Back to Art Day. What’s the MAXXI Gallery you ask? It’s a play on words. It’s a modern art museum. (21st century, you know, the Roman Numerals XXI? Never mind.) How did we get there? I’m not sure. It was lost in the translation. Turns out a modern architect named Gaetano Pesce had an exhibit there
and that’s where Pasquale was to meet his sisters’  friends Loredana and Stella. It was Ilaria & Tullio we were supposed to meet at the Kahlo exhibit. Kahlo was a pre-feminist feminist painter, hopelessly in love with her painter husband Diego Rivera. Her stuff was just sad. Of course she spent a long time in a body cast and lived in Philadelphia. That would depress anyone.

I missed that schedule change. Thus the long walk to Quirinelle and the huge crowds. Miraculously, Ilario and Tullio were in line already and we snuck in with them.  It all felt like a divine plan. One of those Renaissance paintings where the saints save you, rather than one of those post-modern novels where everything is confused in the end. Speaking of confusion, they say "All roads lead to Rome," but when you’re in Rome, they either go up and down or around in circles. On my first day in Rome, I visited Piazza Navonna three time on my way to the Pantheon.

Turns out Pesce is a cool guy. As soon as you enter MAXII, you see a big stuffed couch with fluffy tentacles instead of cushions, so when you sit, you get engulfed by soft, warm hugs. It’s easy falling asleep on a regular couch while watching baseball. If you are watching soccer, you need more of a caccoon to induce sleep.

That’s pasquale in the Soccer configuration and me in the Baseball one. 
That wasn’t the only cool chair there:

There were a bunch go other nice exhibits too. 
A mobile to die for:



Some weird looking guys.


Some playing with heights:

All in all it was a busy Art Day. Here’s Pasquale’s gang of friends after the exhibits, Boy-Gargoyle-Girl-Boy-Girl-Girl-Boy at Piazza La Rotunda (The Pantheon), before they all jumped on trains home (except of course the gargoyle and two of the boys).

Still to come in future Blogs: What amazing thing happened on the streets the last night we were in Rome that involved a German-Italian, a Neopolitan-Italian, a Roman-Italian, an Italian-American, a Guatemalan femme, a waiter, a restaurant owner, a guitar, singers, spaghetti Pomodora and free Lemonciello drinks all around until the streets closed up outside Piazza Navona. 
Not to mention "Arriving in Naples." (Mentioning something after you profess not to mention is is little like punching someone in the nose and saying "Would you like me to not give you one of these?" But only a little. because you could duck the punch. What are you going to do now, forget i said it? Fugghettaboutit.

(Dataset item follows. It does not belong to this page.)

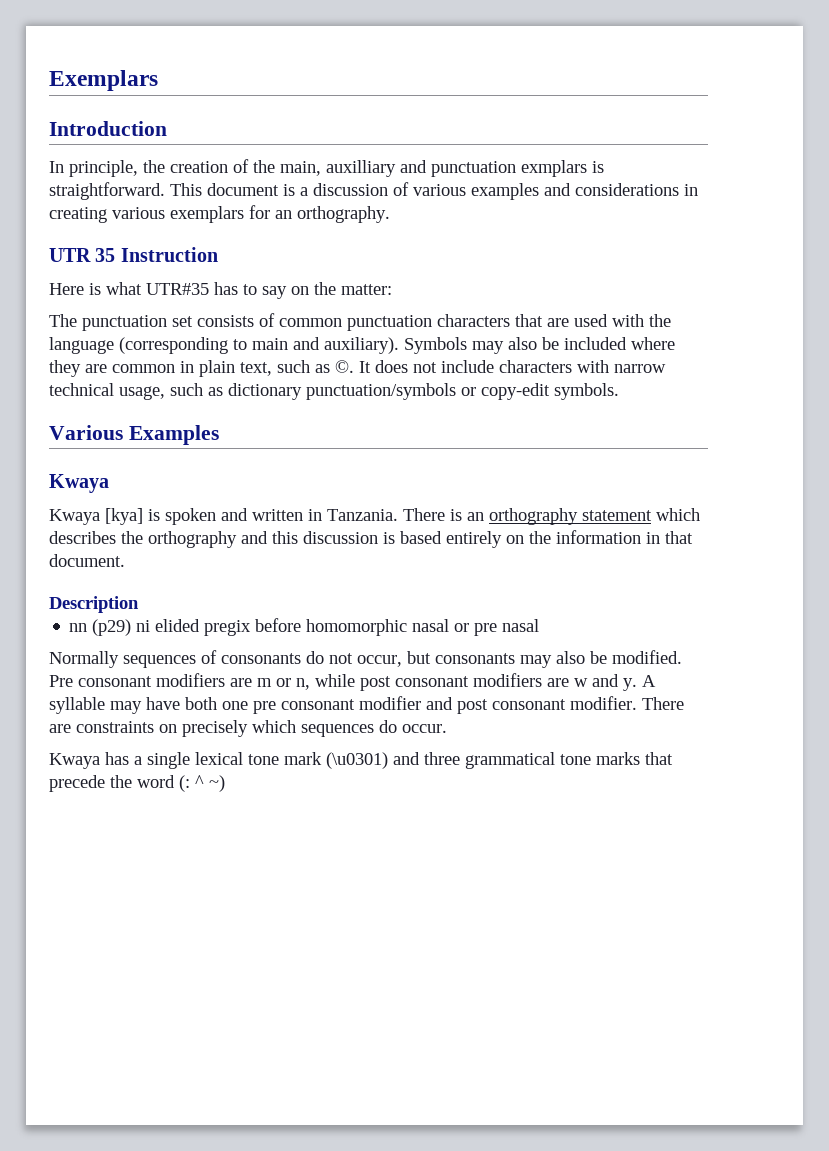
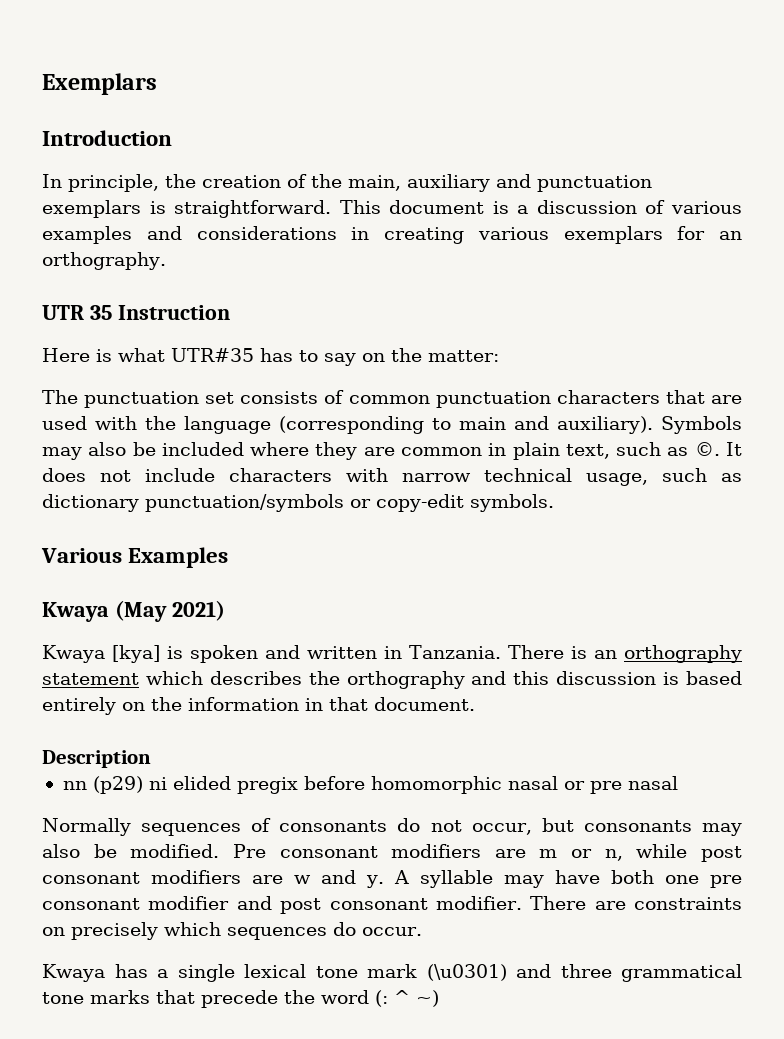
[326,160,396,177] auxilliary -> [407,174,490,192] auxiliary
[521,160,587,177] exmplars -> [42,200,141,218] exemplars
(109, 483) none -> [114,600,225,622] (May 2021)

It's out there in the either. Put something cold on it and maybe it won't sell in your mind.

The worst part (If anything can be worse than being accosted by a not-to-mention) is that I arrived in Naples, stayed a while and departed, but i haven't written the blog yet. I may never do it. And now your stuck with the info you didn't get. Your life will never be the same. it's as if Julius Caesar crossed the Rubicon, fell off his horse and drowned. No more Caesar. No brutus to spit on (You know et tu Brutus, sorry for that) and no more Marc Antony. You buy a free Blog, you takes your chances.